Embora o debate público sobre esta questão se tenha centrado nos dólares e nos défices, os riscos são, na verdade, muito maiores: o acesso a uma cobertura de saúde abrangente pode determinar se as pessoas vivem ou morrem.

Uma nova ideia está agora a ganhar força entre alguns legisladores: acabar com os subsídios e substituí-los por depósitos federais em contas de poupança de saúde. Esses depósitos não reduzirão o custo de aquisição de um plano. Em vez disso, a proposta pressupõe que as pessoas comprarão cobertura barata e limitada – como planos com franquias elevadas ou catastróficas, que muitas vezes vêm com franquias em torno de US$ 6.000 – e então usarão os fundos da HSA para ajudar a pagar contas médicas que esses planos não cobrem.

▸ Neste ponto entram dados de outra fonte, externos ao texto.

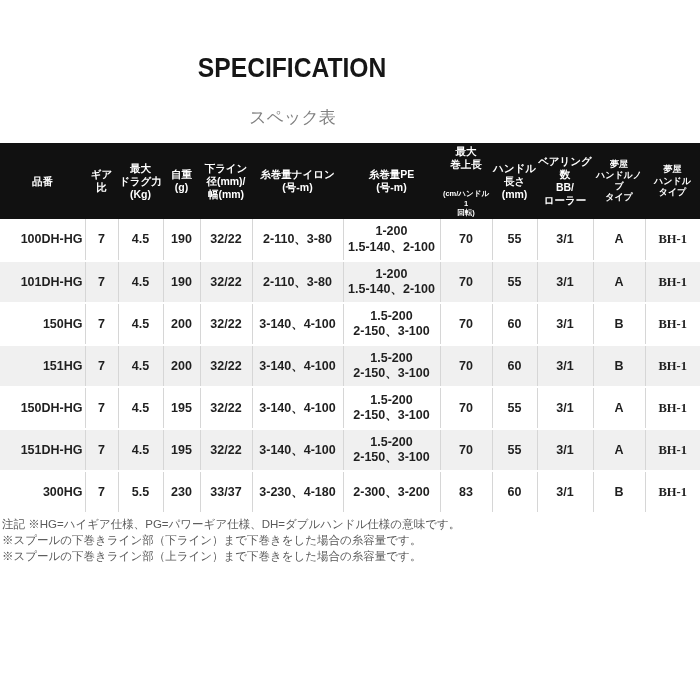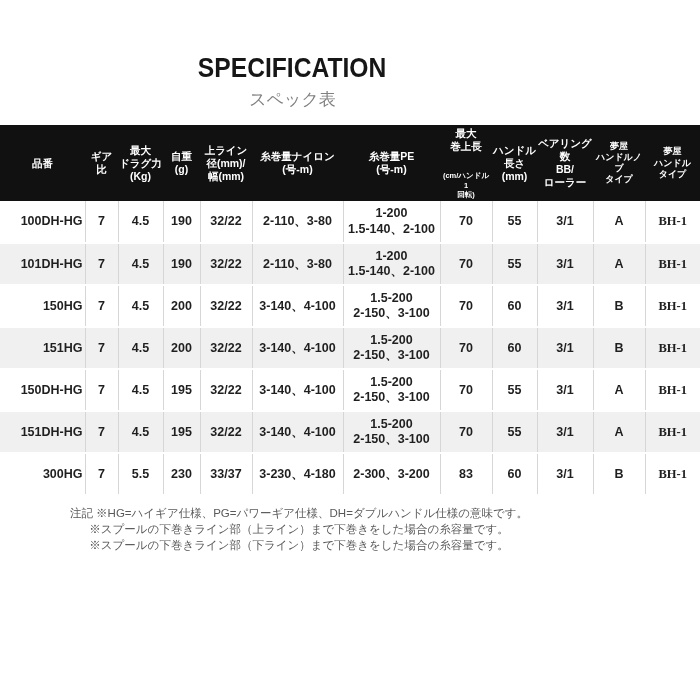"スペック表" .page-subtitle { margin-top: 5px -> 23px }
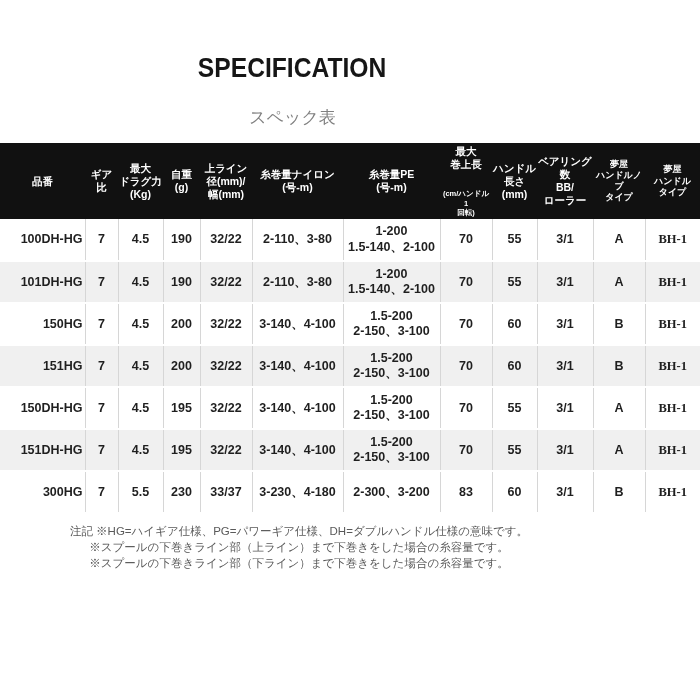"上ライン" div.hl { text: 上 -> 下 }
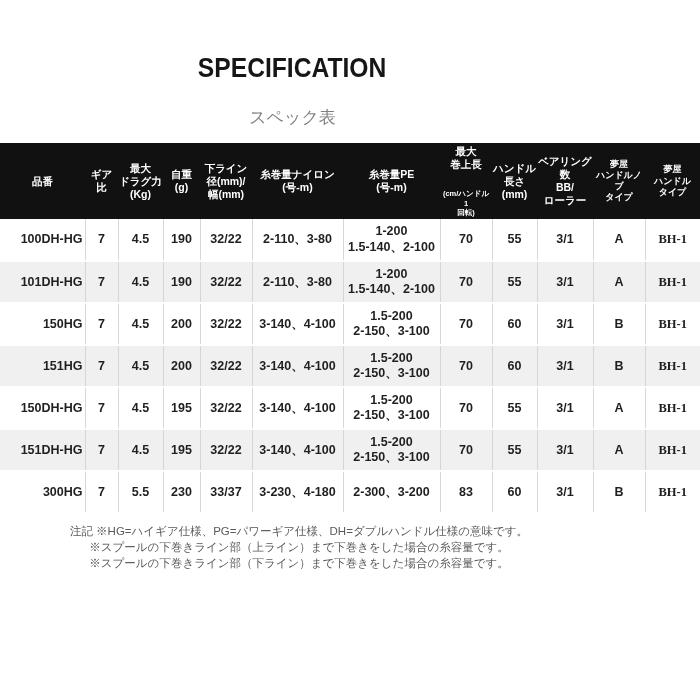"注記" .notes { margin-top: 9px -> 2px; padding-left: 13px -> 2px; text-align: center -> none }
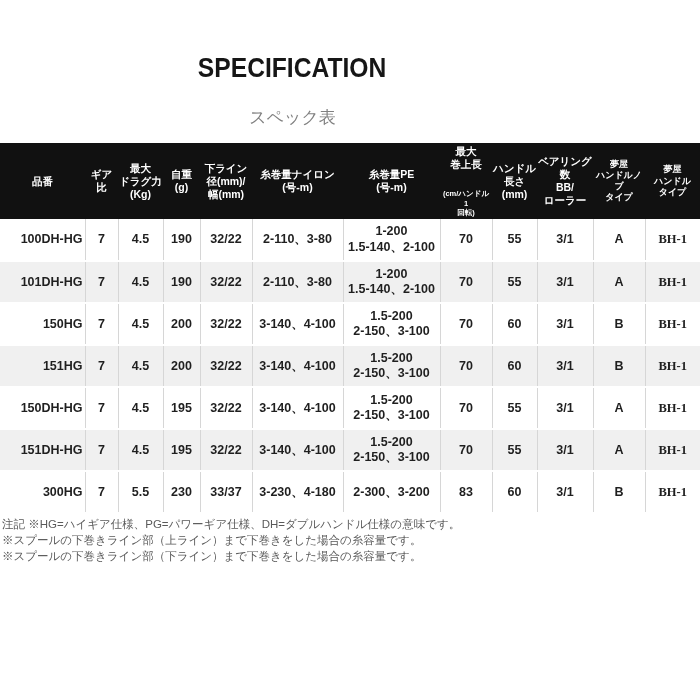"※スプールの下巻きライン部（上ライン）まで下巻きをした場合の糸容量です。" div.note-line { order: before "※スプールの下巻きライン部（下ライン）まで下巻きをした場合の糸容量です。" -> after "※スプールの下巻きライン部（下ライン）まで下巻きをした場合の糸容量です。" }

Mas os depósitos da HSA não fazem nada para evitar perdas reais. As consequências para a saúde de perder o seguro – ou de ter um seguro difícil de utilizar a preços acessíveis – estão bem documentadas. Um conjunto substancial de investigação mostra uma correlação clara entre a falta de uma cobertura abrangente e as elevadas taxas de mortalidade.